Create macros within formulas and expand them with character vectors or other formulas.

xpd(fml, ..., lhs, rhs, data = NULL)

Arguments

fml

A formula containing macros variables. Each macro variable must start with two dots. The macro variables can be set globally using setFixest_fml, or can be defined in .... Special macros of the form ..("regex") can be used to fetch, through a regular expression, variables directly in a character vector (or in column names) given in the argument data. square brackets have a special meaning: Values in them are evaluated and parsed accordingly. Example: y~x.[1:2] + z.[i] will lead to y~x1+x2+z3 if i==3. See examples.

...

Definition of the macro variables. Each argument name corresponds to the name of the macro variable. It is required that each macro variable name starts with two dots (e.g. ..ctrl). The value of each argument must be a one-sided formula or a character vector, it is the definition of the macro variable. Example of a valid call: setFixest_fml(..ctrl = ~ var1 + var2). In the function xpd, the default macro variables are taken from getFixest_fml, any variable in ... will replace these values. You can enclose values in .[], if so they will be evaluated from the current environment. For example ..ctrl = ~ x.[1:2] + .[z] will lead to ~x1 + x2 + var if z is equal to "var".

lhs

If present then a formula will be constructed with lhs as the full left-hand-side. The value of lhs can be a one-sided formula, a call, or a character vector. Note that the macro variables wont be applied. You can use it in combination with the argument rhs. Note that if fml is not missing, its LHS will be replaced by lhs.

rhs

If present, then a formula will be constructed with rhs as the full right-hand-side. The value of rhs can be a one-sided formula, a call, or a character vector. Note that the macro variables wont be applied. You can use it in combination with the argument lhs. Note that if fml is not missing, its RHS will be replaced by rhs.

data

Either a character vector or a data.frame. This argument will only be used if a macro of the type ..("regex") is used in the formula of the argument fml. If so, any variable name from data that matches the regular expression will be added to the formula.

Value

It returns a formula where all macros have been expanded.

Details

In xpd, the default macro variables are taken from getFixest_fml. Any value in the ... argument of xpd will replace these default values.

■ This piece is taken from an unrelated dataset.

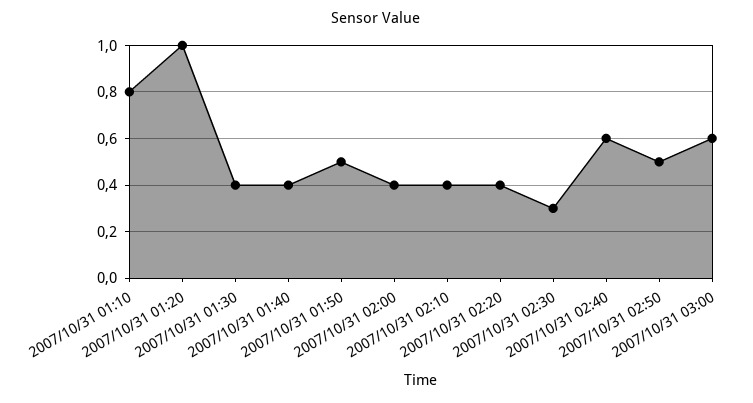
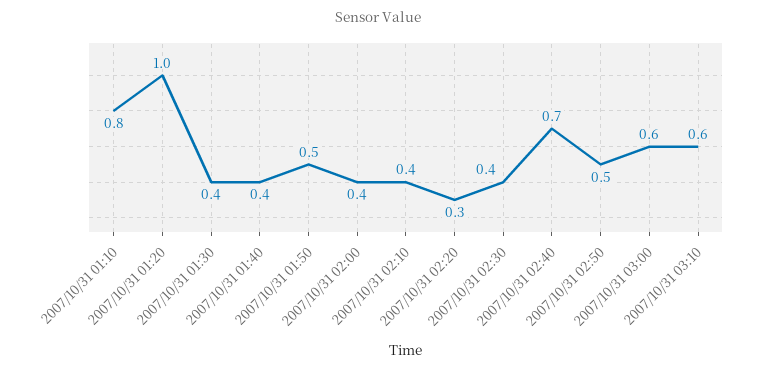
2007/10/31 02:20: 0.4 -> 0.3
2007/10/31 02:30: 0.3 -> 0.4
2007/10/31 02:40: 0.6 -> 0.7
2007/10/31 03:10: none -> 0.6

The definitions of the macro variables will replace in verbatim the macro variables. Therefore, you can include multi-part formulas if you wish but then beware of the order of the macros variable in the formula. For example, using the airquality data, say you want to set as controls the variable Temp and Day fixed-effects, you can do setFixest_fml(..ctrl = ~Temp | Day), but then feols(Ozone ~ Wind + ..ctrl, airquality) will be quite different from feols(Ozone ~ ..ctrl + Wind, airquality), so beware!

Dot square bracket operator in formulas

In a formula, the dot square bracket (DSB) operator can: i) create manifold variables at once, or ii) capture values from the current environment and put them verbatim in the formula.

Say you want to include the variables x1 to x3 in your formula. You can use xpd(y ~ x.[1:3]) and you'll get y ~ x1 + x2 + x3.

To summon values from the environment, simply put the variable in square brackets. For example: for(i in 1:3) xpd(y.[i] ~ x) will create the formulas y1 ~ x to y3 ~ x depending on the value of i.

You can include a full variable from the environment in the same way: for(y in c("a", "b")) xpd(.[y] ~ x) will create the two formulas a ~ x and b ~ x.

The DSB can even be used within variable names, but then the variable must be nested in character form. For example y ~ .["x.[1:2]_sq"] will create y ~ x1_sq + x2_sq. Using the character form is important to avoid a formula parsing error. Double quotes must be used. Note that the character string that is nested will be parsed with the function dsb, and thus it will return a vector.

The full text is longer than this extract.